Segment Open
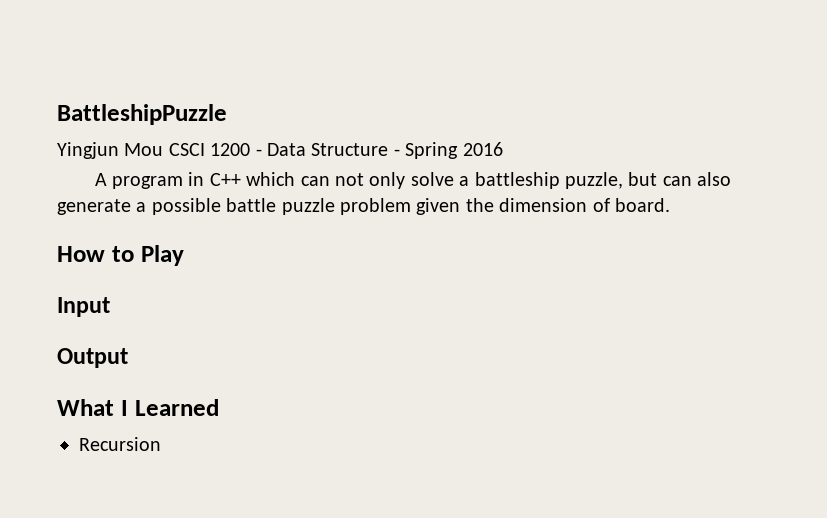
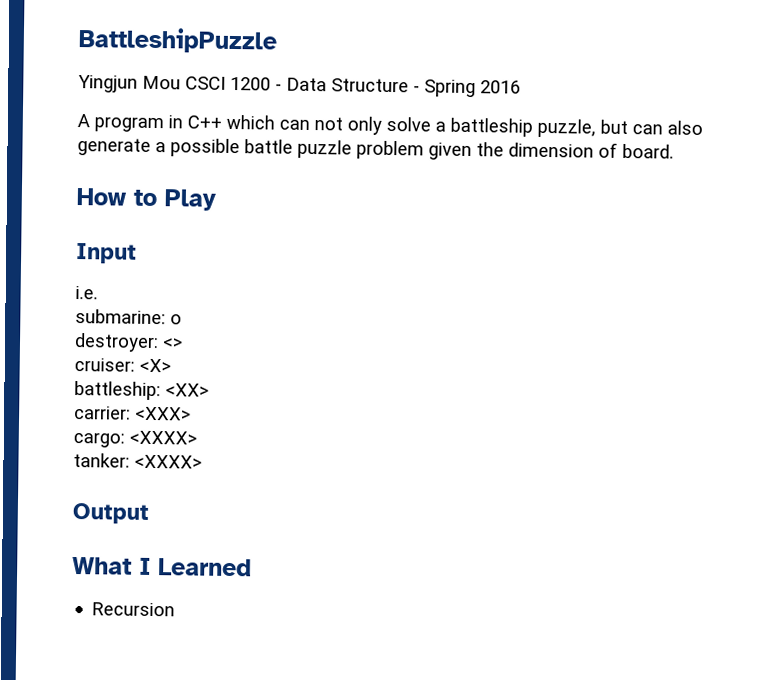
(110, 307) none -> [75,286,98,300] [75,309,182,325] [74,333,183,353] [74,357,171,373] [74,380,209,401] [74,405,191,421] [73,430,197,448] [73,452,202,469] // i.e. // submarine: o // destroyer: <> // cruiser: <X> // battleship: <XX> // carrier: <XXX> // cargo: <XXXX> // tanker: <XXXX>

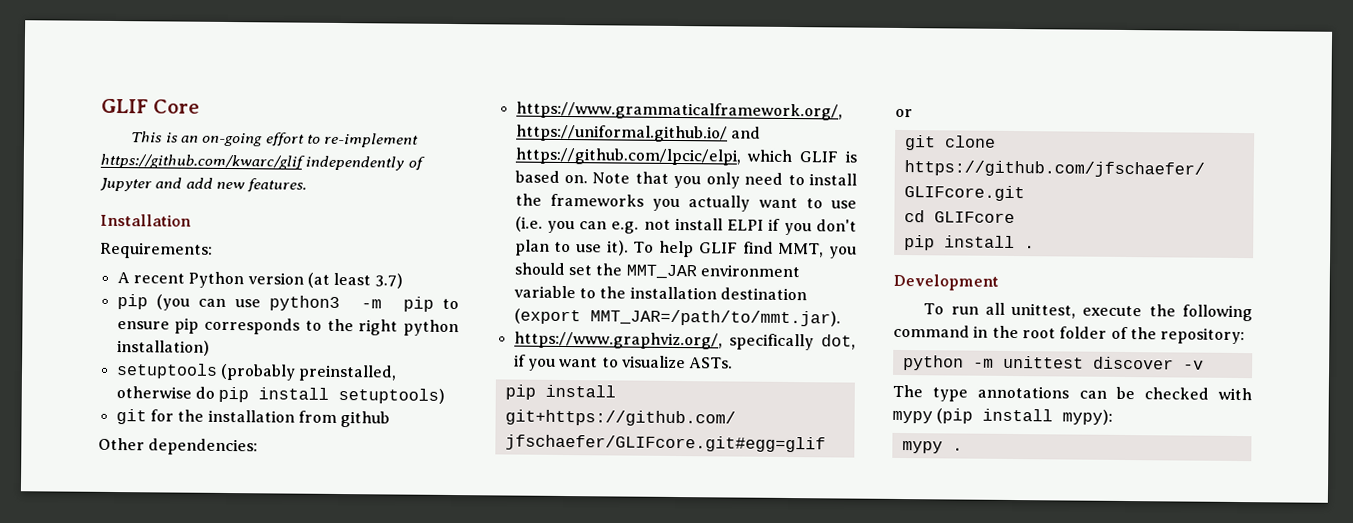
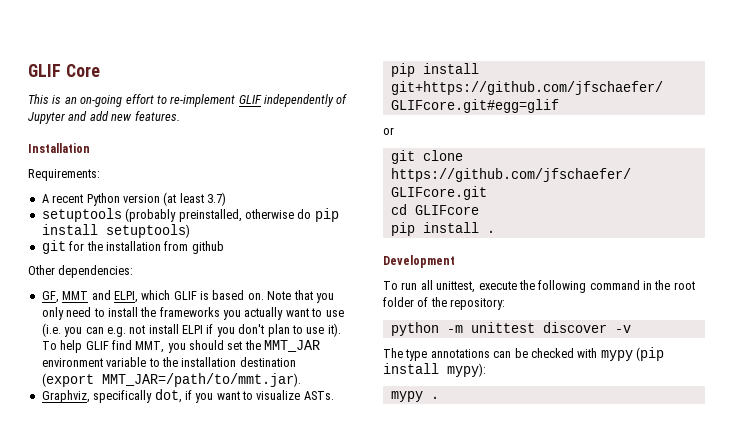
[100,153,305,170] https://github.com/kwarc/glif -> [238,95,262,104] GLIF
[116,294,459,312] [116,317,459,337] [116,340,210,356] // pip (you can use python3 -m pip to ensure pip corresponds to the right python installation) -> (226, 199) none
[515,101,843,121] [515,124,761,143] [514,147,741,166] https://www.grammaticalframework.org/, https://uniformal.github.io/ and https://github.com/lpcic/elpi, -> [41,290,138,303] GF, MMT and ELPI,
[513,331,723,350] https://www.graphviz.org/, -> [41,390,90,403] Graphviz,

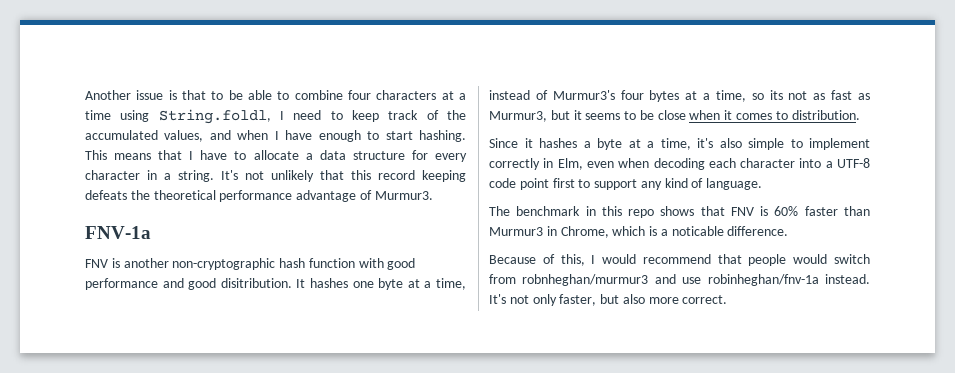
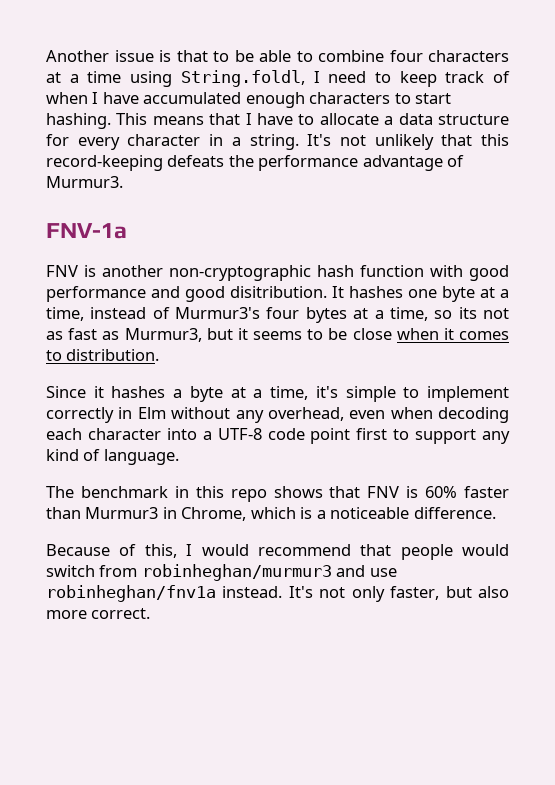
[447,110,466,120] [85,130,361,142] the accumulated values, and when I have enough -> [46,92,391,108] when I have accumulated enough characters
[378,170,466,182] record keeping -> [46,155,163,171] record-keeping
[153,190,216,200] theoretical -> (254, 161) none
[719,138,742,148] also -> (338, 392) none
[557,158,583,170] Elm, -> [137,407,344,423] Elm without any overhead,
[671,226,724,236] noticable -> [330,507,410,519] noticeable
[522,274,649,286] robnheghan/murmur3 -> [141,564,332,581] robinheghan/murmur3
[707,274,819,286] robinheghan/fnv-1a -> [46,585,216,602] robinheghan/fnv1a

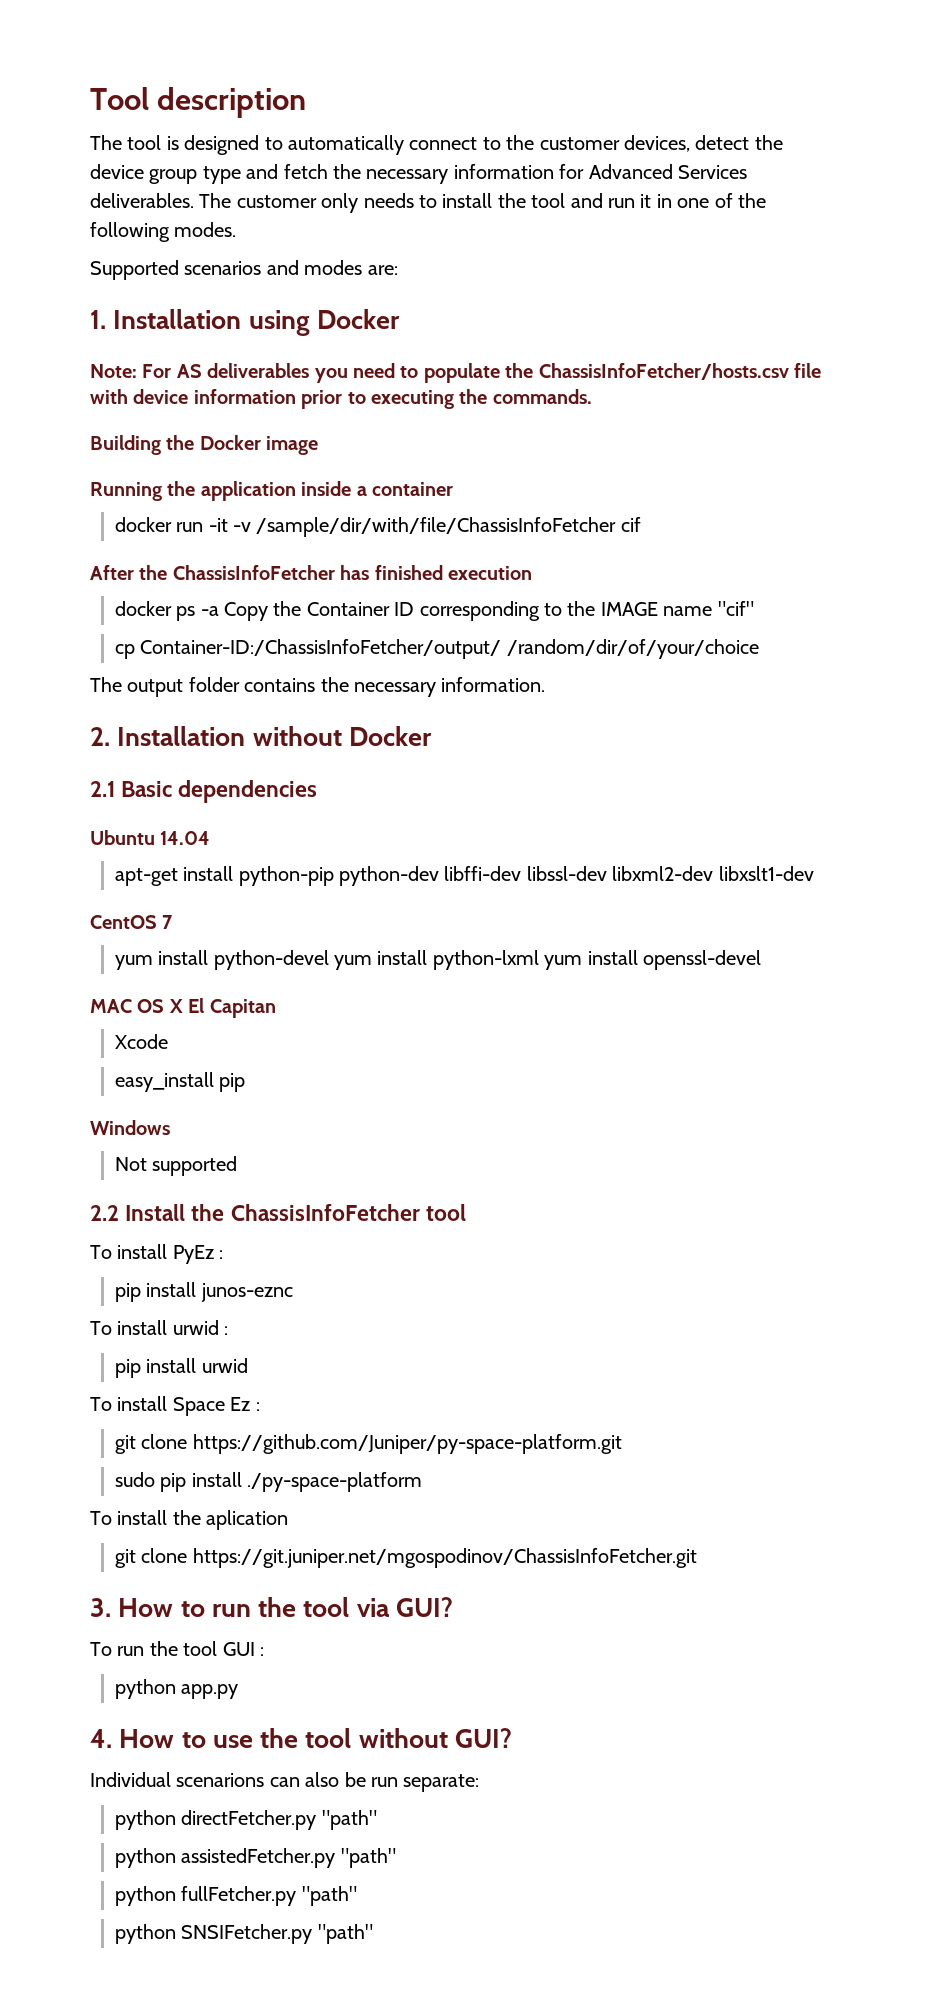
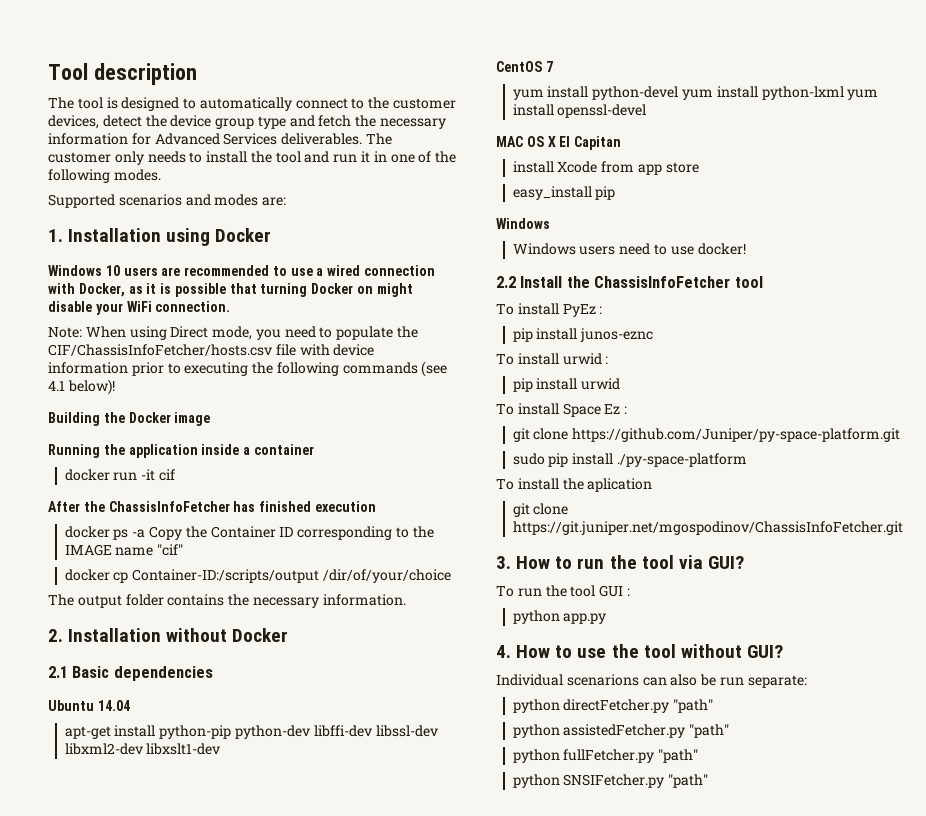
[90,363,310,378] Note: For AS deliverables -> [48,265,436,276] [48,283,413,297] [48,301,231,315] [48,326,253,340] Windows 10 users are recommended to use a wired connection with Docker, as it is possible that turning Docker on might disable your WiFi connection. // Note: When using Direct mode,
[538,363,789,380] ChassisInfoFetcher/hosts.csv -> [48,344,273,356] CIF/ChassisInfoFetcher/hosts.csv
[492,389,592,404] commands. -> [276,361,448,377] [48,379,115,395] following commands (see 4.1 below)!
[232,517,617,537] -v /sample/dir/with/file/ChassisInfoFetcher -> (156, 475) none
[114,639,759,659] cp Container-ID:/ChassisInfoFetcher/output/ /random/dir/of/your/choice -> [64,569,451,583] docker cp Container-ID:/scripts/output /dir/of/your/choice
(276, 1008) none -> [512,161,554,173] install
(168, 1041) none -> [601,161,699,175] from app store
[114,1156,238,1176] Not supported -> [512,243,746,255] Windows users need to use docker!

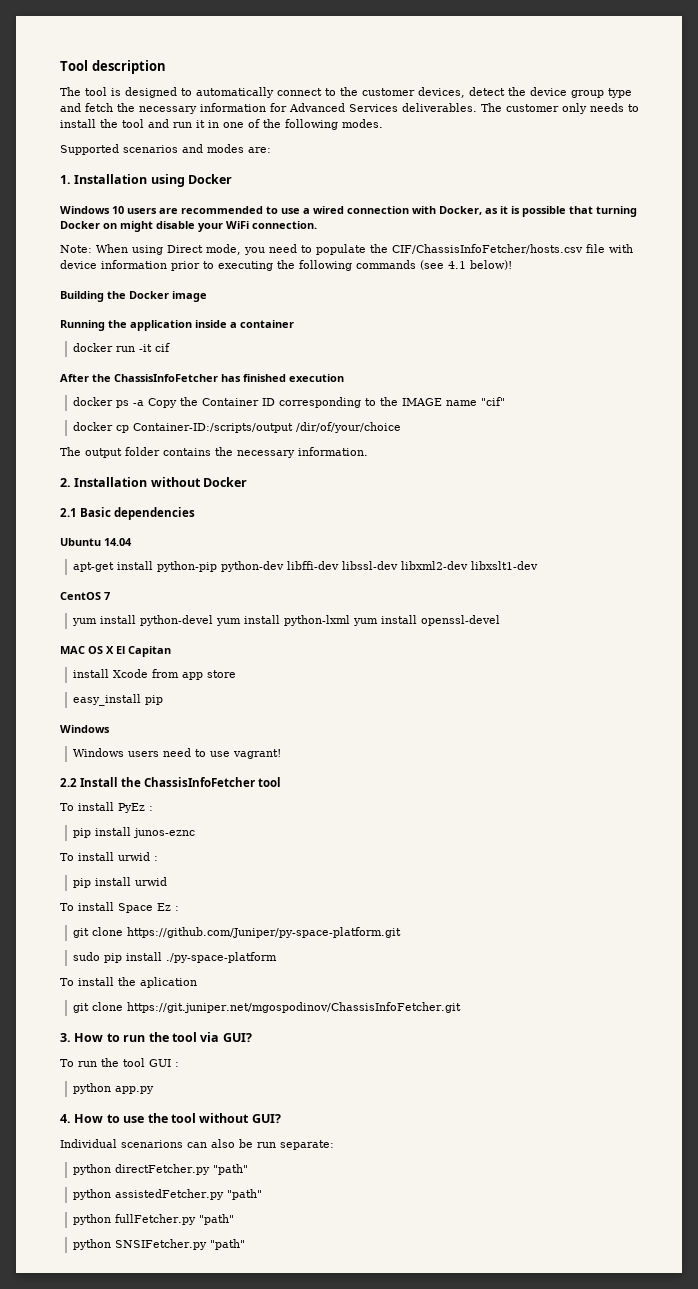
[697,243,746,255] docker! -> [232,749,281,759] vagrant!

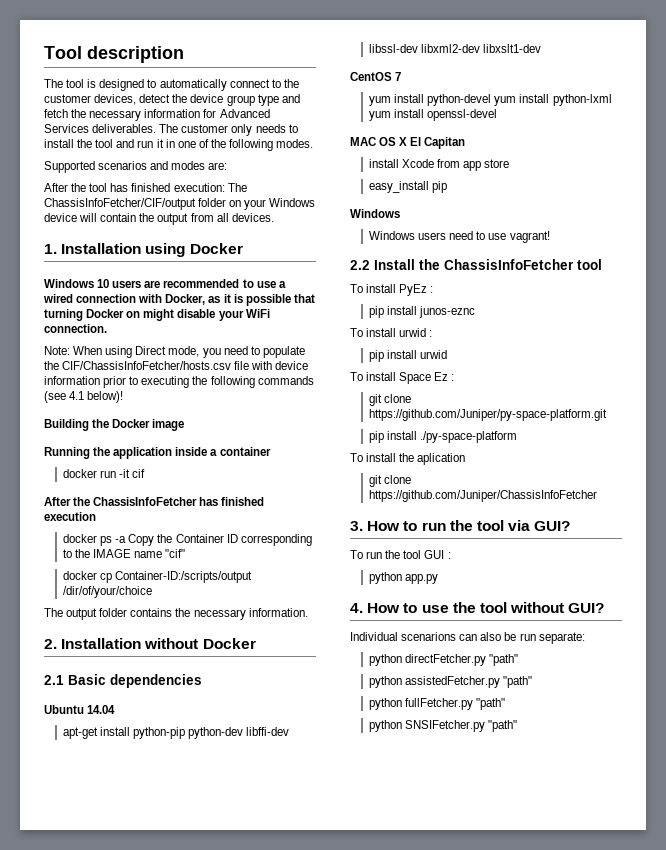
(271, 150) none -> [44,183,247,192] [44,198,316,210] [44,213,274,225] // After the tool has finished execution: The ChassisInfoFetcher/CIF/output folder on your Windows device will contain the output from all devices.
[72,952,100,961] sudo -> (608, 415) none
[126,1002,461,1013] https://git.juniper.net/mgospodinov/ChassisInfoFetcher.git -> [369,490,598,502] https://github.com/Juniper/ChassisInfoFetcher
Segment Closed
Task directions:
Could you set down verbatim the lines from the beginning of the entries above through the line containing "[378,170,466,182] record keeping", both included, leaving out the pictures?

Answer to the exercise:
(110, 307) none -> [75,286,98,300] [75,309,182,325] [74,333,183,353] [74,357,171,373] [74,380,209,401] [74,405,191,421] [73,430,197,448] [73,452,202,469] // i.e. // submarine: o // destroyer: <> // cruiser: <X> // battleship: <XX> // carrier: <XXX> // cargo: <XXXX> // tanker: <XXXX>

[100,153,305,170] https://github.com/kwarc/glif -> [238,95,262,104] GLIF
[116,294,459,312] [116,317,459,337] [116,340,210,356] // pip (you can use python3 -m pip to ensure pip corresponds to the right python installation) -> (226, 199) none
[515,101,843,121] [515,124,761,143] [514,147,741,166] https://www.grammaticalframework.org/, https://uniformal.github.io/ and https://github.com/lpcic/elpi, -> [41,290,138,303] GF, MMT and ELPI,
[513,331,723,350] https://www.graphviz.org/, -> [41,390,90,403] Graphviz,

[447,110,466,120] [85,130,361,142] the accumulated values, and when I have enough -> [46,92,391,108] when I have accumulated enough characters
[378,170,466,182] record keeping -> [46,155,163,171] record-keeping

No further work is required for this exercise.